Wal-Mart voluntarily increased its minimum wage in April to $9 an hour for U.S. workers, and it also increased wages further for 100,000 specialized workers and department managers in June. Since earnings missed estimates by four cents, the simple explanation is that this is due to increased labor costs, but a deeper look at the numbers raises the question whether this is really the case.

First of all, the largest private employer in the United States said right out in its earnings release, in fact in the very first line, that currency exchange rates had a negative impact on EPS of four cents. So there’s your miss. This does not by itself negate the assertion that rising labor costs are equally responsible for the miss, because margins were still affected by increased administrative expenses, which includes labor costs. But by how much?

Standard, general and administrative (SG&A) expenses increased absolutely by $729 million across the whole company, and operating income decreased by $671 million. By these numbers, a case can still be made that minimum wage increases are responsible. However dig a little deeper to see where the biggest drops in operating income were from, and the answer is Wal-Mart International, which has nothing to do with U.S. workers at all.

International saw a 14.2% decline in operating income, or $212 million absolutely. Subtract that from the $671 million decrease overall and you have a $459 million operating income decrease. Add on the slight increase in cost of sales year over year of $46 million and a further $5 million in interest expenses, and you have only $408 million in SG&A increases. Since labor costs are only one factor of that number, which includes electricity bills and the like, the actual impact of labor cost increases on Wal-Mart’s operating margins this quarter is minimal.

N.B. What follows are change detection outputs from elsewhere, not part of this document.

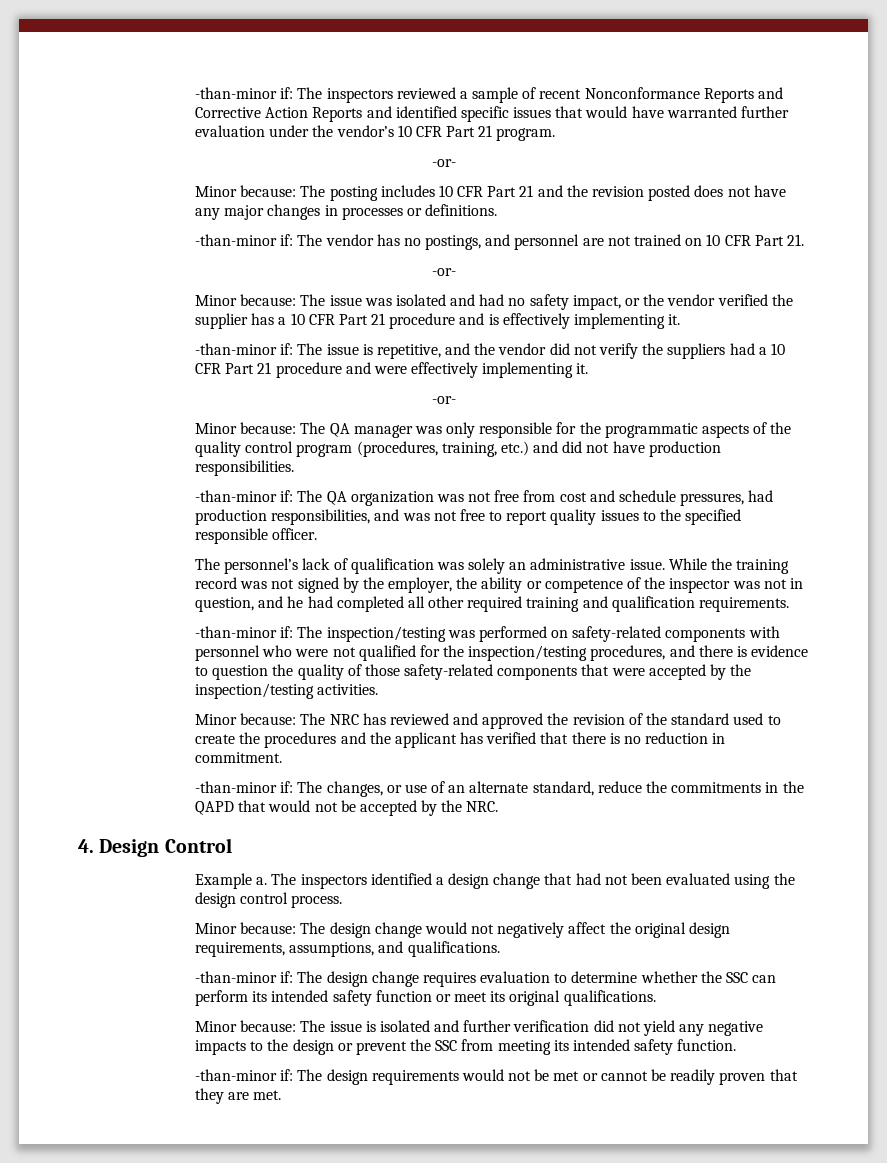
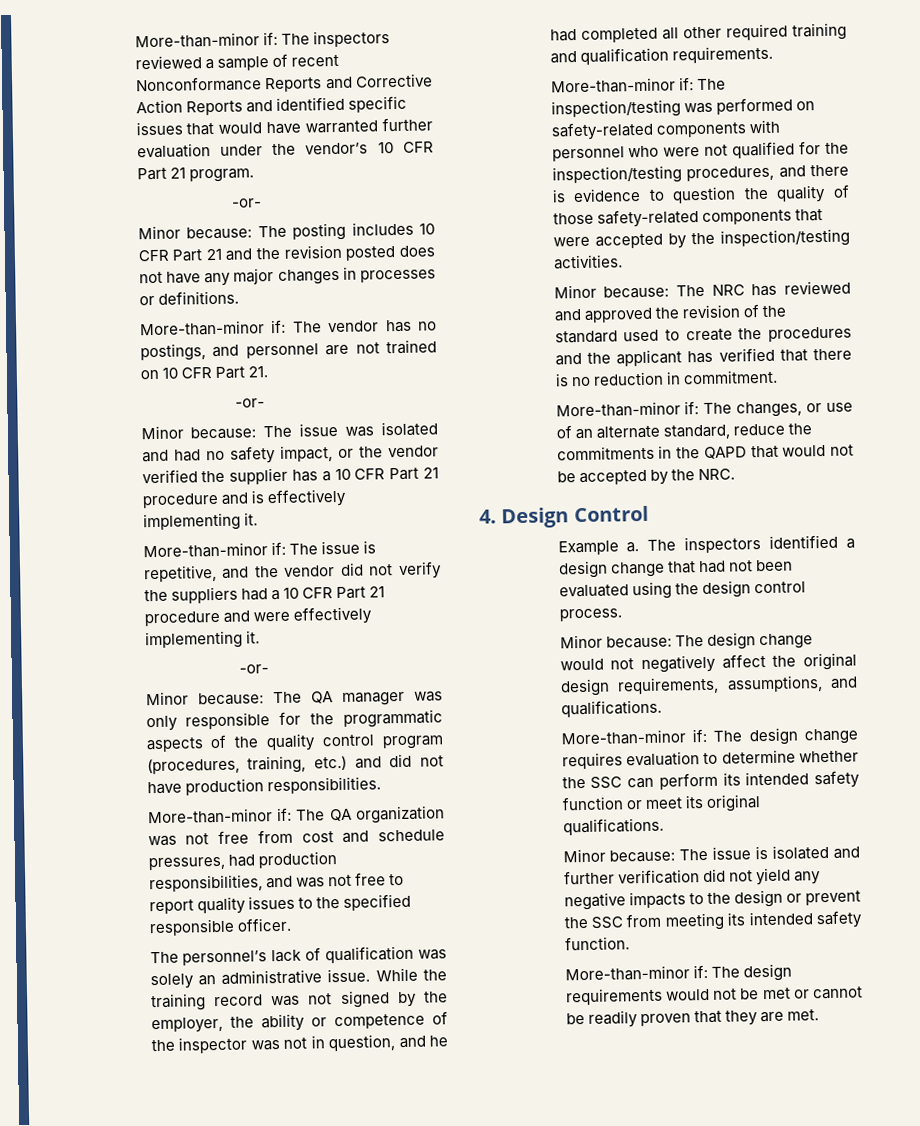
- -than-minor if: The inspectors reviewed a sample of recent Nonconformance Reports and Corrective Action Reports and identified specific issues that would have warranted further evaluation under the vendor’s 10 CFR Part 21 program.
+ More-than-minor if: The inspectors reviewed a sample of recent Nonconformance Reports and Corrective Action Reports and identified specific issues that would have warranted further evaluation under the vendor’s 10 CFR Part 21 program.
- -than-minor if: The vendor has no postings, and personnel are not trained on 10 CFR Part 21.
+ More-than-minor if: The vendor has no postings, and personnel are not trained on 10 CFR Part 21.
- -than-minor if: The issue is repetitive, and the vendor did not verify the suppliers had a 10 CFR Part 21 procedure and were effectively implementing it.
+ More-than-minor if: The issue is repetitive, and the vendor did not verify the suppliers had a 10 CFR Part 21 procedure and were effectively implementing it.
- -than-minor if: The QA organization was not free from cost and schedule pressures, had production responsibilities, and was not free to report quality issues to the specified responsible officer.
+ More-than-minor if: The QA organization was not free from cost and schedule pressures, had production responsibilities, and was not free to report quality issues to the specified responsible officer.
- -than-minor if: The inspection/testing was performed on safety-related components with personnel who were not qualified for the inspection/testing procedures, and there is evidence to question the quality of those safety-related components that were accepted by the inspection/testing activities.
+ More-than-minor if: The inspection/testing was performed on safety-related components with personnel who were not qualified for the inspection/testing procedures, and there is evidence to question the quality of those safety-related components that were accepted by the inspection/testing activities.
- -than-minor if: The changes, or use of an alternate standard, reduce the commitments in the QAPD that would not be accepted by the NRC.
+ More-than-minor if: The changes, or use of an alternate standard, reduce the commitments in the QAPD that would not be accepted by the NRC.
- -than-minor if: The design change requires evaluation to determine whether the SSC can perform its intended safety function or meet its original qualifications.
+ More-than-minor if: The design change requires evaluation to determine whether the SSC can perform its intended safety function or meet its original qualifications.
- -than-minor if: The design requirements would not be met or cannot be readily proven that they are met.
+ More-than-minor if: The design requirements would not be met or cannot be readily proven that they are met.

Minimum wages affect low skilled workers who depend entirely on their own labor much more than they affect large corporations that only partly depend on that unskilled labor. The only way that minimum wage increases would visibly affect margins is if it were increased enormously and quickly, say to $15 an hour overnight. That way, a corporation like Wal-Mart would not be able to mask its work force cuts and adapt, so it would have to take an obvious hit.

Politicians rarely raise minimum wages very high very quickly because the detrimental effects would be so obvious that even the protesters would stop asking for it. Sometimes, though, they get bold and do it anyway. For example, take Seattle, where local politicians increased minimum wage to $15 an hour by 2017. This is still time-buffered, but in preparation, employers are reducing low-skilled staff already. The law does not have to be in effect to start disrupting labor markets.

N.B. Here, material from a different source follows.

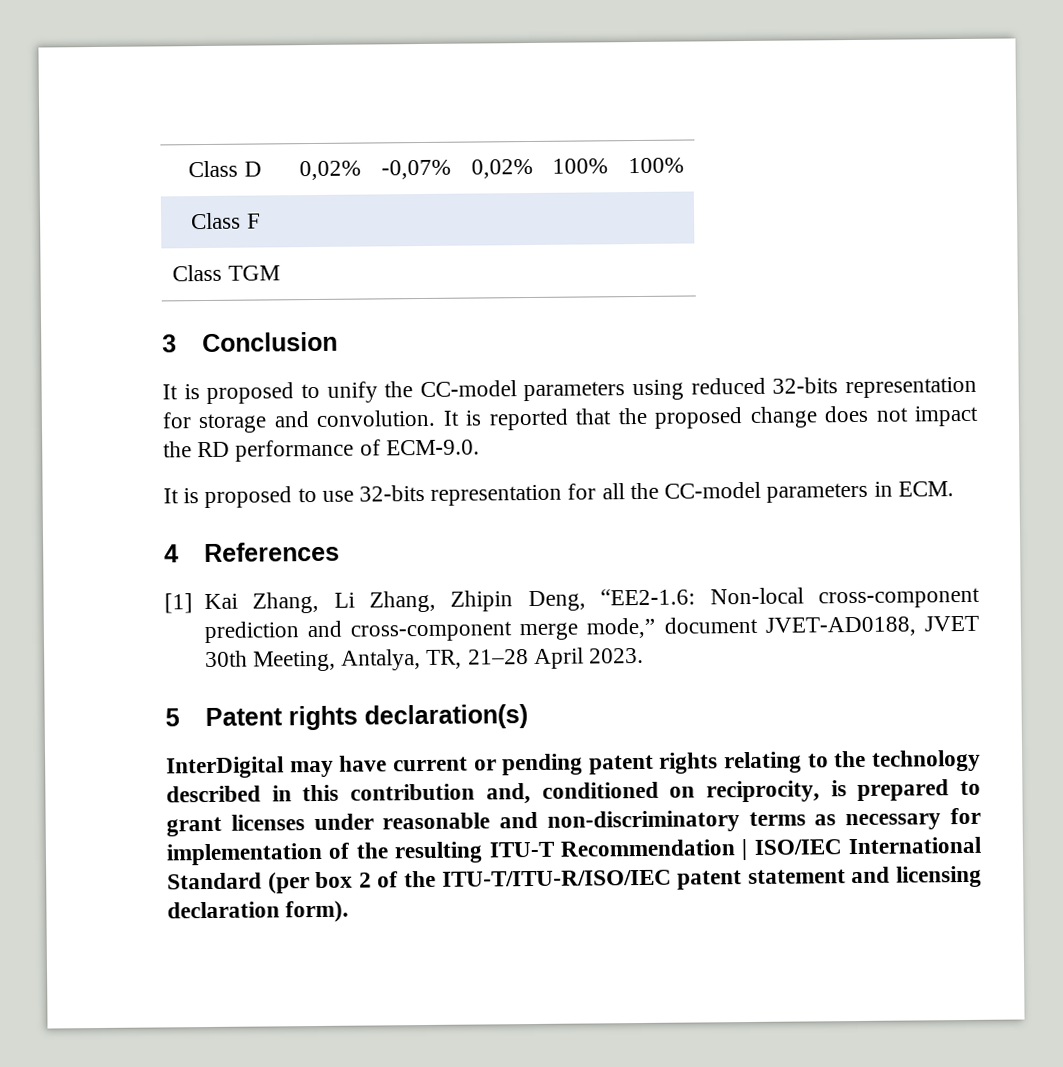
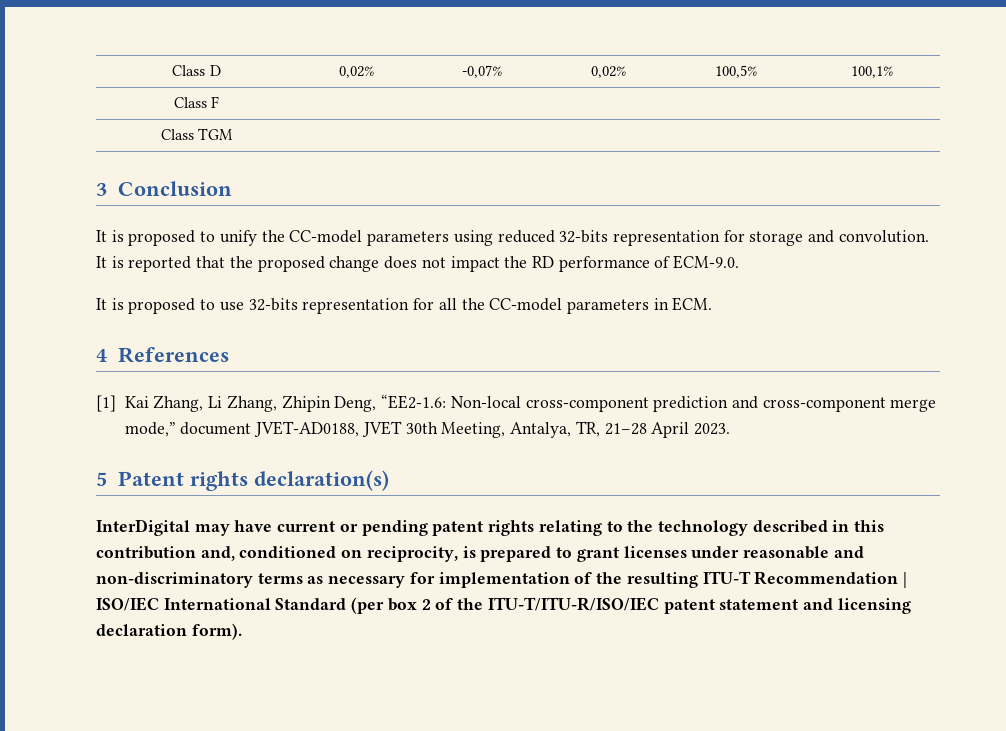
- Class D | 0,02% | -0,07% | 0,02% | 100% | 100%
+ Class D | 0,02% | -0,07% | 0,02% | 100,5% | 100,1%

Seattle has already lost 1,000 restaurant jobs in May, following the announcement of the huge minimum wage increase in April, for the largest one-month job decline since January 2009, during the Great Recession. For Wal-Mart, the only state that has a minimum wage that bumps against its voluntary minimum wages of $9 is California at $10. There, the company can simply lay off one low-skilled worker, say a greeter, keep the other nine and spend the same amount of money and barely anyone will notice the effect on the weakest workers in the labor market.

With McDonald’s the situation is slightly different because fast food is specifically being targeted for massive wage increases due to political agitation by low-skilled workers who do not understand that they are lobbying for their own unemployment. Last month, New York Governor Andrew Cuomo increased the minimum wage for the fast-food industry to $15 an hour by 2018. This affects McDonald’s directly, but not Wal-Mart.

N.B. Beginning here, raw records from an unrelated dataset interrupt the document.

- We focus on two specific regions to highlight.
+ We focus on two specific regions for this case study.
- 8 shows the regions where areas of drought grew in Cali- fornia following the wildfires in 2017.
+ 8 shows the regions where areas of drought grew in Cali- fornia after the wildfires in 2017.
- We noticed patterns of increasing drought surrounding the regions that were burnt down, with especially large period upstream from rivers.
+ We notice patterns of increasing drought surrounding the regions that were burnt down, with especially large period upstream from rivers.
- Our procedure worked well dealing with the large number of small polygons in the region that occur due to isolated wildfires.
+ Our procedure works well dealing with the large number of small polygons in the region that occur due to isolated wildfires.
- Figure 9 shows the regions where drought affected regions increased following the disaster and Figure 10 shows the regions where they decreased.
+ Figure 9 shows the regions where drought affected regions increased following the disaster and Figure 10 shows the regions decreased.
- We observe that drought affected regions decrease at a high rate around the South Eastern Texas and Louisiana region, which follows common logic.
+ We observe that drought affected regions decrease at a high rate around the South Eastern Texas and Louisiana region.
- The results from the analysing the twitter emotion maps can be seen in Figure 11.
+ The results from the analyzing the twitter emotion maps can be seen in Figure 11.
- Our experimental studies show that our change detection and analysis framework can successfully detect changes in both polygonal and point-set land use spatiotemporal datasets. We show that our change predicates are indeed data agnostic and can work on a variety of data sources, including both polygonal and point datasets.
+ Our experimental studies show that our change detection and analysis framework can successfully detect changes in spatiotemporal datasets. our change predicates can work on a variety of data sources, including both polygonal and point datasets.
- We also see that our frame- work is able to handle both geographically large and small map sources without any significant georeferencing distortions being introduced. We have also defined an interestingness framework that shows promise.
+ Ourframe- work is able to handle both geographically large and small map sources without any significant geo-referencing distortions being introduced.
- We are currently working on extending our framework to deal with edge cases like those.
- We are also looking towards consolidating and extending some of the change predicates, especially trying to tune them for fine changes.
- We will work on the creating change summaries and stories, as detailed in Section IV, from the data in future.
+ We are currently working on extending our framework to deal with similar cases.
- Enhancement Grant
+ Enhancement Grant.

But why not increase it tomorrow? Because then struggling McDonald’s franchisees would be unable to order enough McDonald’s-branded automated cashiers to absorb the shock and would have to lay off workers immediately or take a dangerous loss.

This way, they will have time, and the only ones negatively affected by the increase will be potential fast-food workers, now unemployable, as well as the currently unemployed who cannot jump over the ever increased minimum wage barrier to entry. McDonald’s will be fine, thanks to the good old player piano.